An Open Heart

Dale Albee

My father was a contractor during the war, and my mother was a welder. She welded ships all during the war. I still have her clamp. She was awful proud of that. Bless her heart, she did her part. You know, I have to tell you – when I came back from the war, people would ask you, “Well, how was it?”

And you’d start to say and then they’d tell you about the gas rationing and the shoe rationing, and finally you learned to just clam up and say, “Oh, it wasn’t bad.”

Then one night my father sat me down and said, “You know, Son, we’ve always kept an open heart, and if you want to tell me about it, I’ll listen. I’d really like to know what it was all about.”


And I sat there for about four hours and told my father things I’d never told anybody. I really opened my heart and I think maybe that might have kept me from just going off my rocker. I was just so darned glad that my father had done that for me, and it shaped me up, so that I was able to do it for my daughter. My daughter went to Vietnam and spent a year over there. She was a nurse, in a MASH unit.
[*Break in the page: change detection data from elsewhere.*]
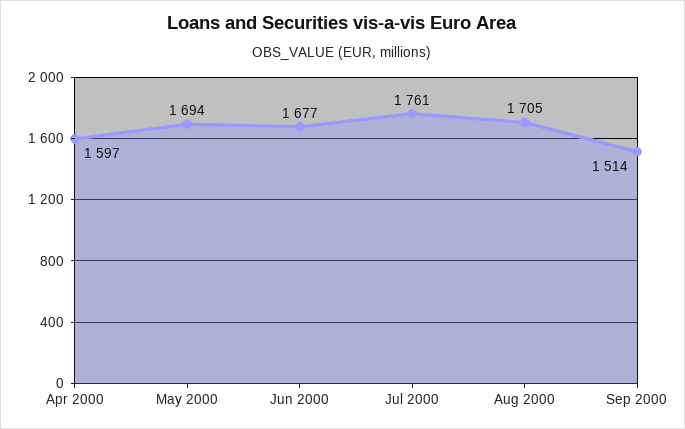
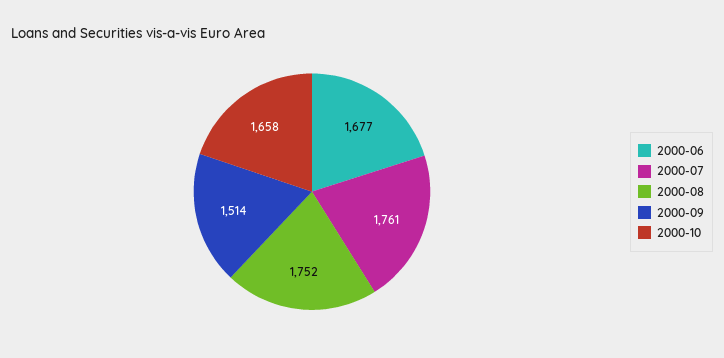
Apr 2000: 1597 -> none
May 2000: 1694 -> none
Aug 2000: 1705 -> 1752
2000-10: none -> 1658

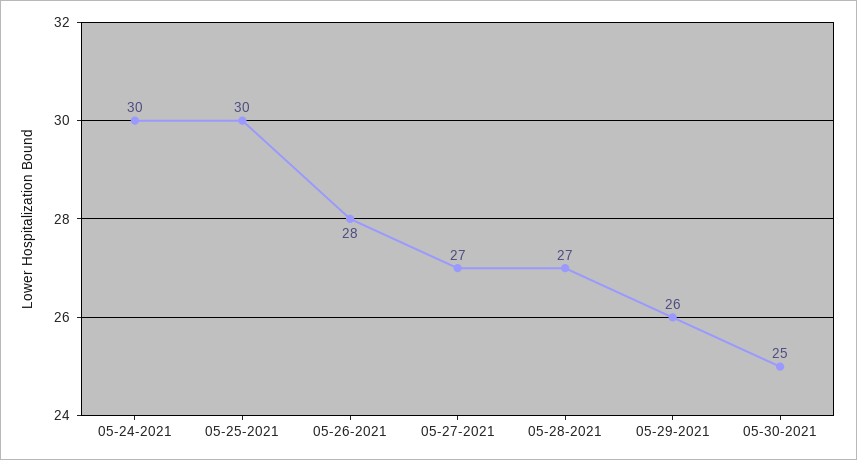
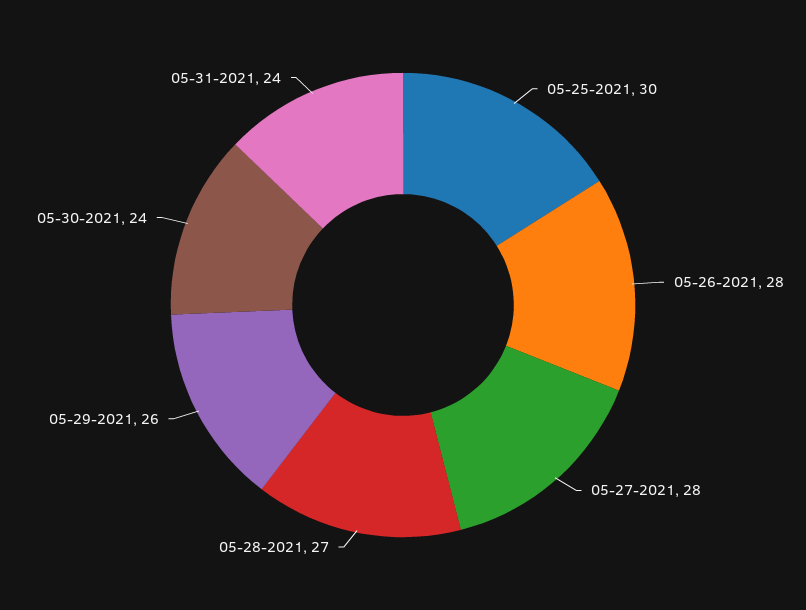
05-24-2021: 30 -> none
05-27-2021: 27 -> 28
05-30-2021: 25 -> 24
05-31-2021: none -> 24

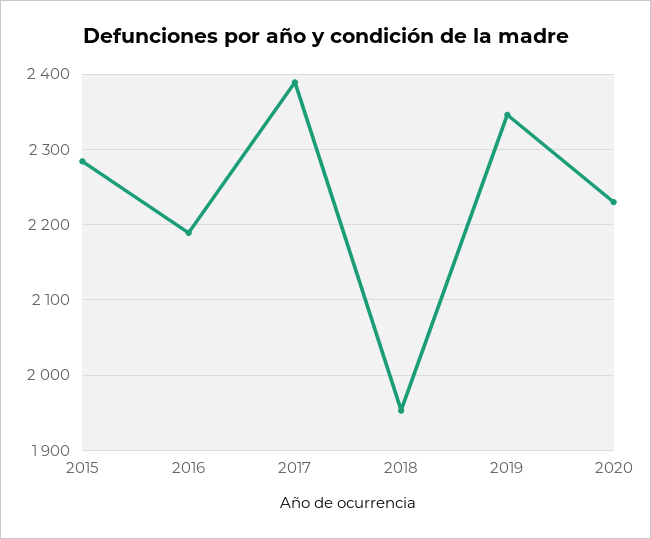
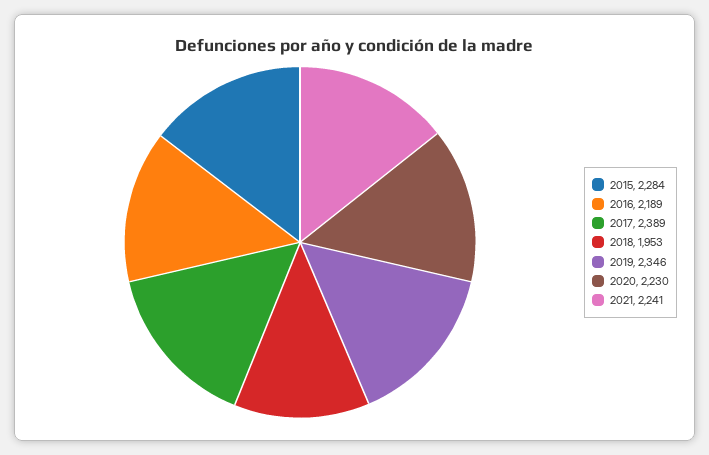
2021: none -> 2241

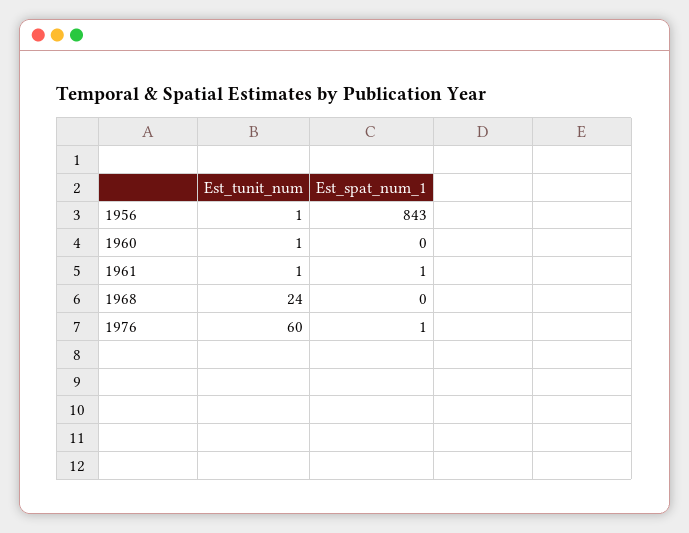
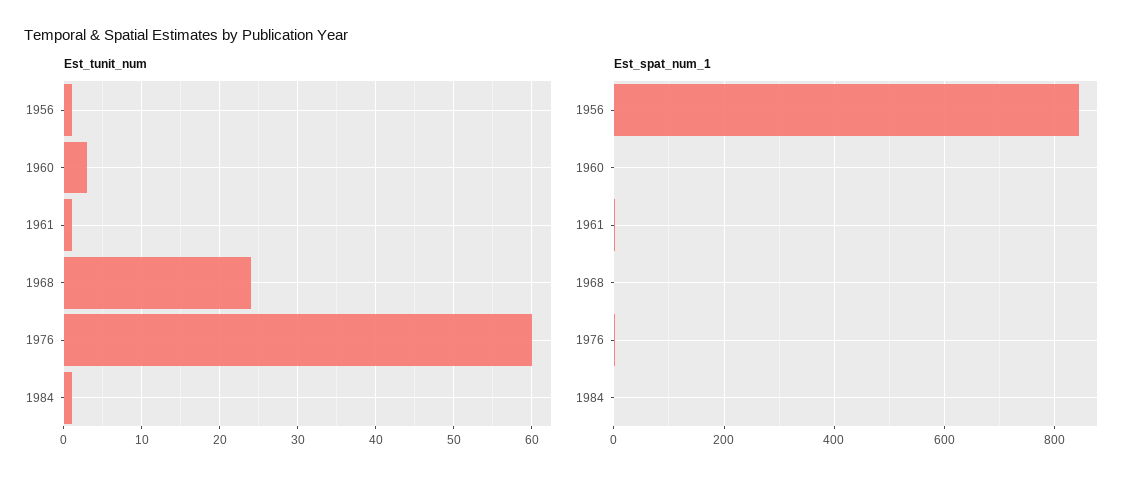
Est_tunit_num, 1960: 1 -> 3
Est_tunit_num, 1984: none -> 1
Est_spat_num_1, 1984: none -> 0

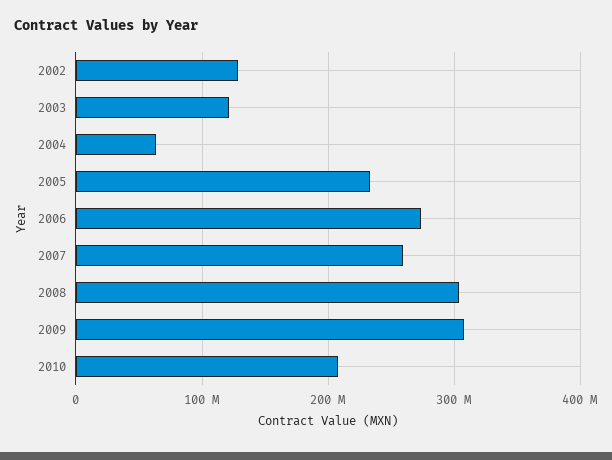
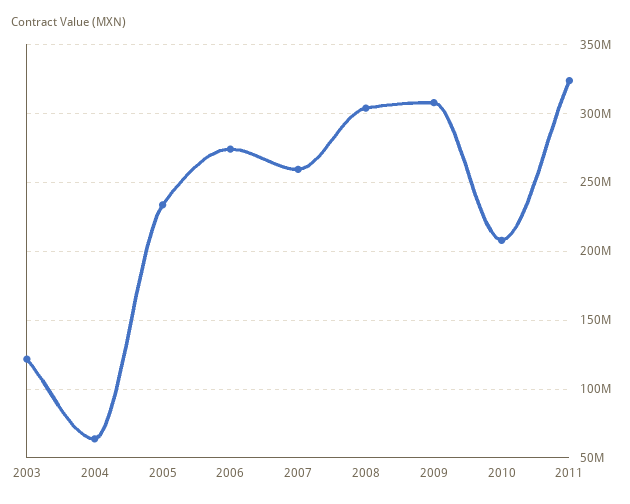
2002: 130000000 -> none
2011: none -> 325000000

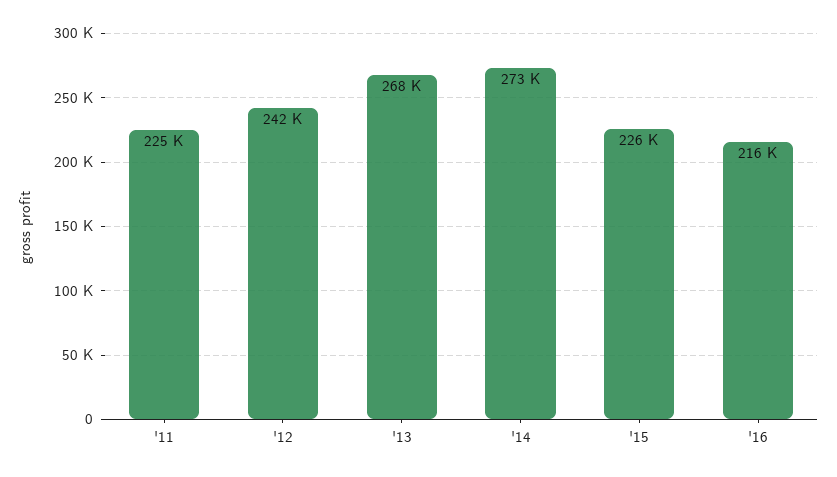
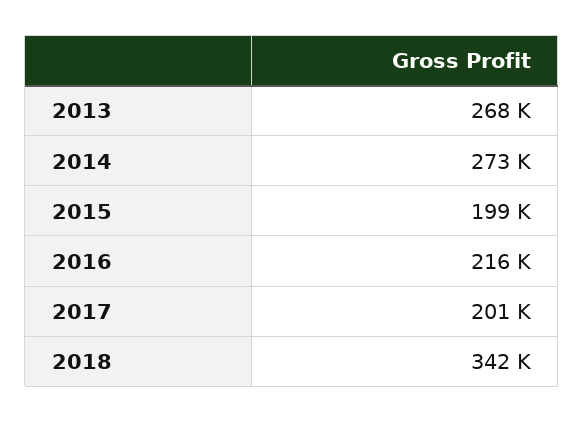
'11: 225000 -> none
'12: 242000 -> none
'15: 226000 -> 199000
2017: none -> 201000
2018: none -> 342000

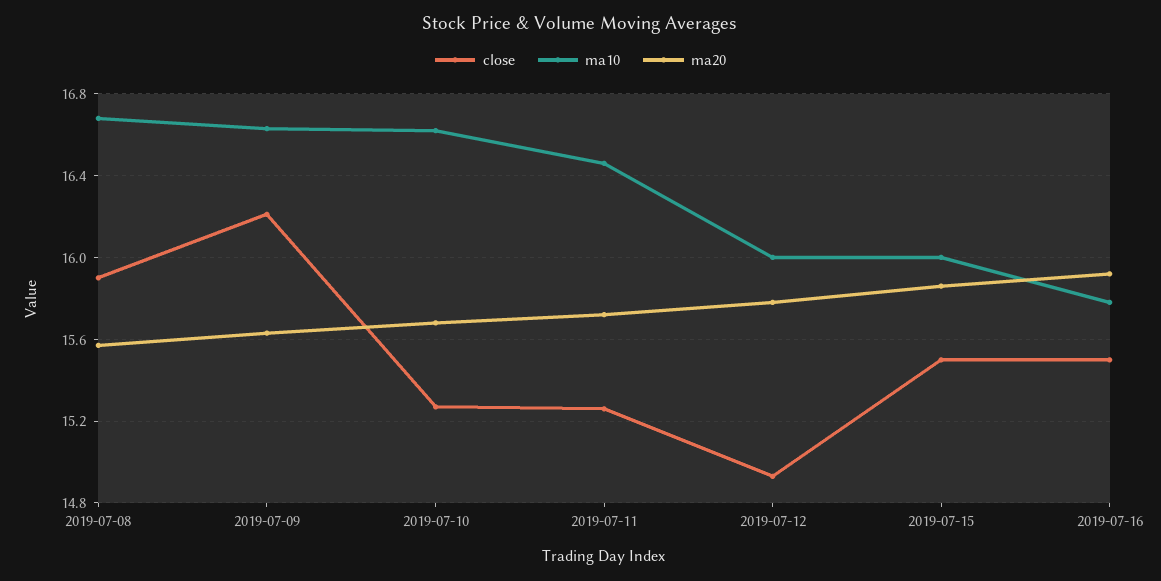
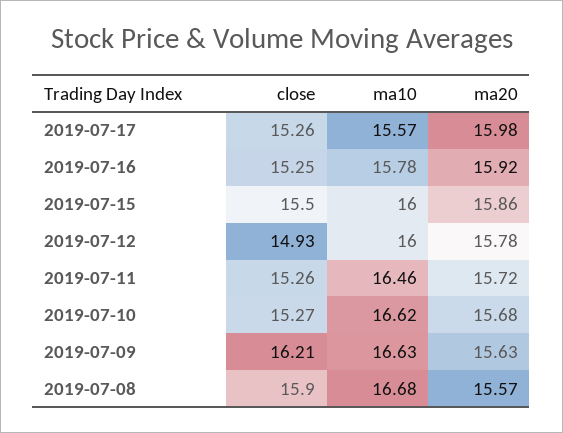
close, 2019-07-16: 15.5 -> 15.25
close, 2019-07-17: none -> 15.26
ma10, 2019-07-17: none -> 15.57
ma20, 2019-07-17: none -> 15.98

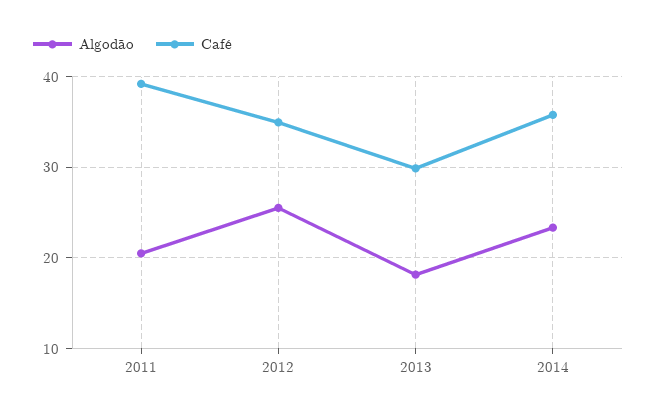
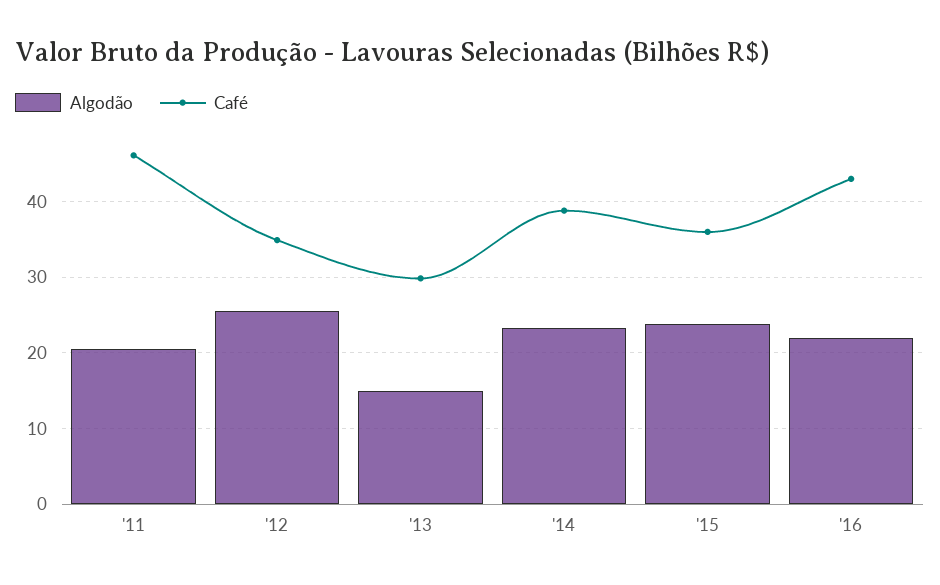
Café, 2011: 39 -> 46
Algodão, 2013: 18 -> 15
Café, 2014: 36 -> 39
Algodão, '15: none -> 24
Café, '15: none -> 36
Algodão, '16: none -> 22
Café, '16: none -> 43

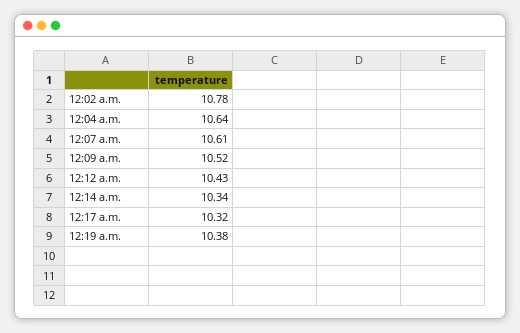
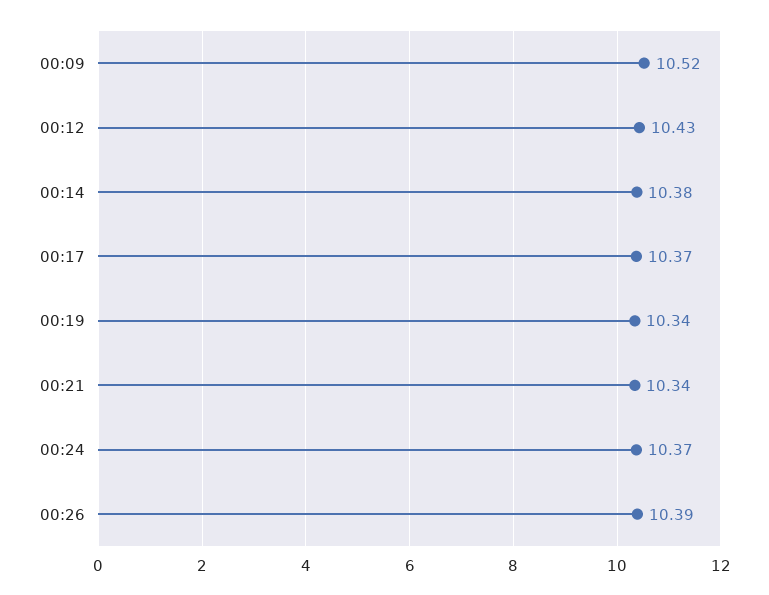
12:02 a.m.: 10.78 -> none
12:04 a.m.: 10.64 -> none
12:07 a.m.: 10.61 -> none
12:14 a.m.: 10.34 -> 10.38
12:17 a.m.: 10.32 -> 10.37
12:19 a.m.: 10.38 -> 10.34
00:21: none -> 10.34
00:24: none -> 10.37
00:26: none -> 10.39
She came back sick, and was still scared. The family couldn’t understand, what’s wrong with Donna? She’s so different.


Lieutenant Dale Albee looks out over the Rhine, March 1945.

And I had the chance to sit down with her and do the same thing my father did.

She lives in San Antonio. Bless her heart. She went over; she spent a year up there in Chu Lai, in the hospital.

We talked, and she said, “You know, Dad, the only thing that bothers me – of all the people that came through that hospital, I don’t remember a name. I can see faces, but if I go to the Wall” – she said, “I’d like to go to the Wall” – “the only one that I know that would be there is Sharon Lane, and she came in after I was gone.” She’s the nurse that came in as one of the replacements when Donna left, the one that got killed in that rocket attack there.